EXERCISE INSTRUCTIONS =>
In the entries below, count every line that has the string "code", and answer with that count alone.

──────── PROVIDED INFORMATION ────────

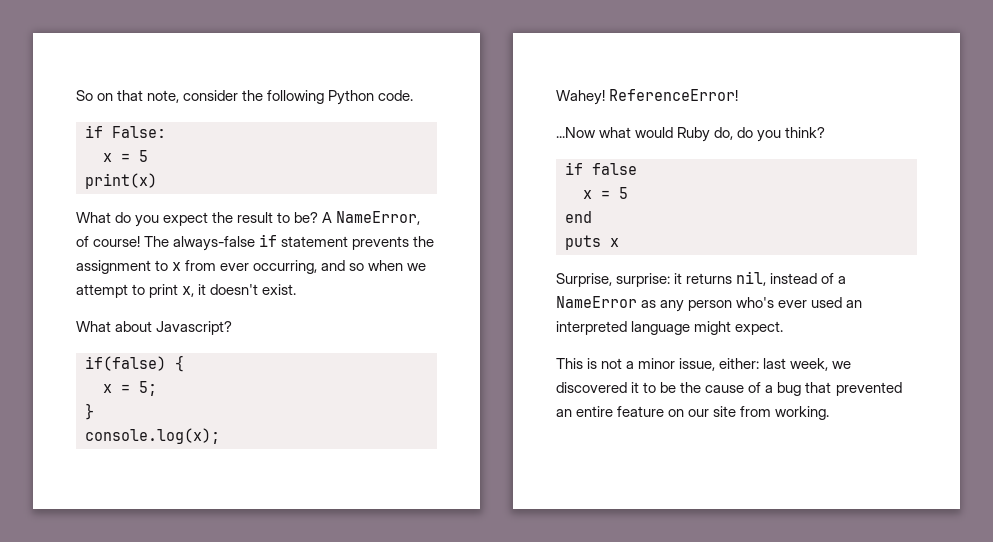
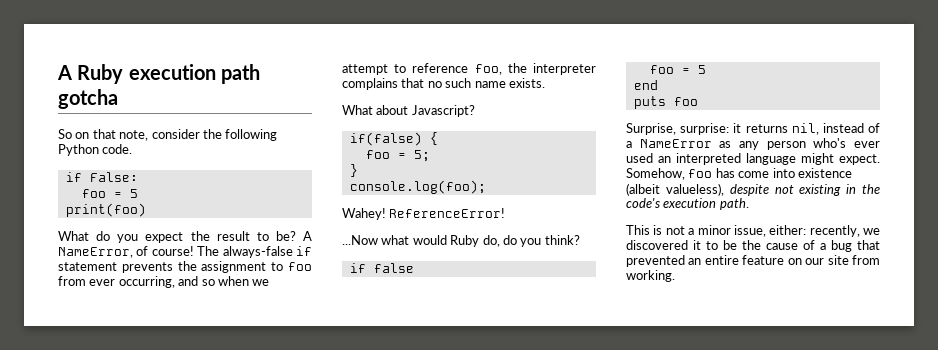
(76, 95) none -> [57,64,260,84] [58,89,118,109] A Ruby execution path gotcha //
[103,150,148,162] [85,173,157,189] x = 5 // print(x) -> [81,189,138,198] [65,203,146,217] foo = 5 // print(foo)
[172,262,182,271] x -> [288,262,312,271] foo
[149,284,297,298] print x, it doesn't exist. -> [412,63,596,75] [342,78,545,90] reference foo, the interpreter complains that no such name exists.
[103,384,112,393] x -> [365,150,390,159] foo
[85,428,220,444] console.log(x); -> [349,180,486,194] console.log(foo);
[583,190,592,199] x -> [649,65,674,74] foo
[610,238,619,247] x -> [673,97,698,106] foo
(784, 328) none -> [626,168,852,180] [626,183,880,196] [626,198,749,210] Somehow, foo has come into existence (albeit valueless), despite not existing in the code's execution path.
[763,358,829,371] last week, -> [809,225,860,237] recently,

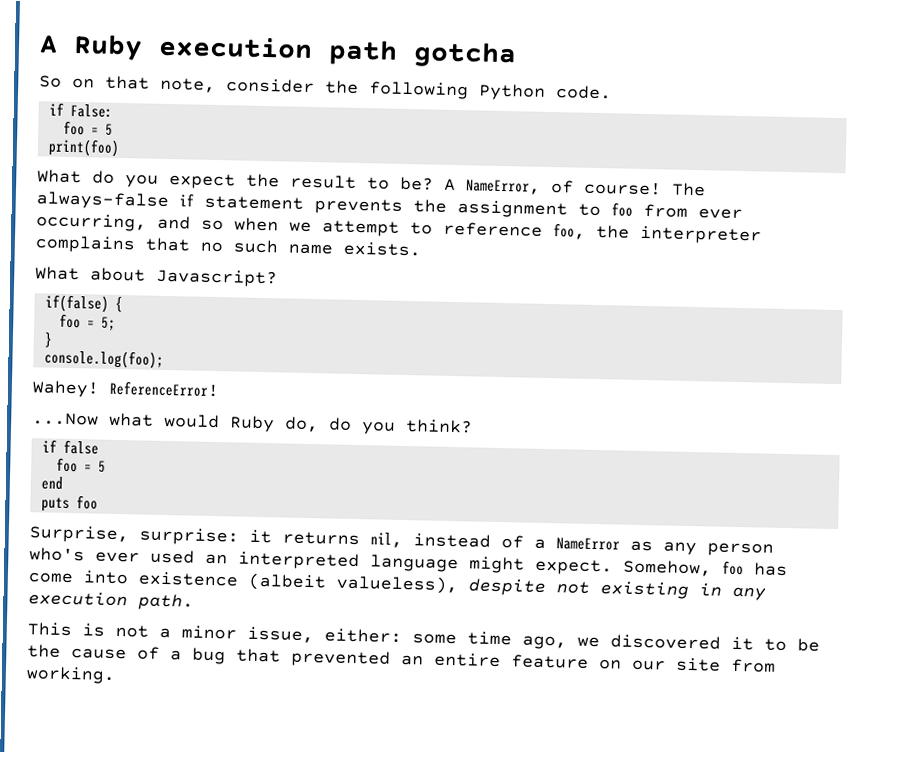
[862,184,880,194] [626,198,660,208] the code's -> [732,586,766,601] any
[809,225,860,237] recently, -> [412,631,567,650] some time ago,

────────

WORKED SOLUTION =>
2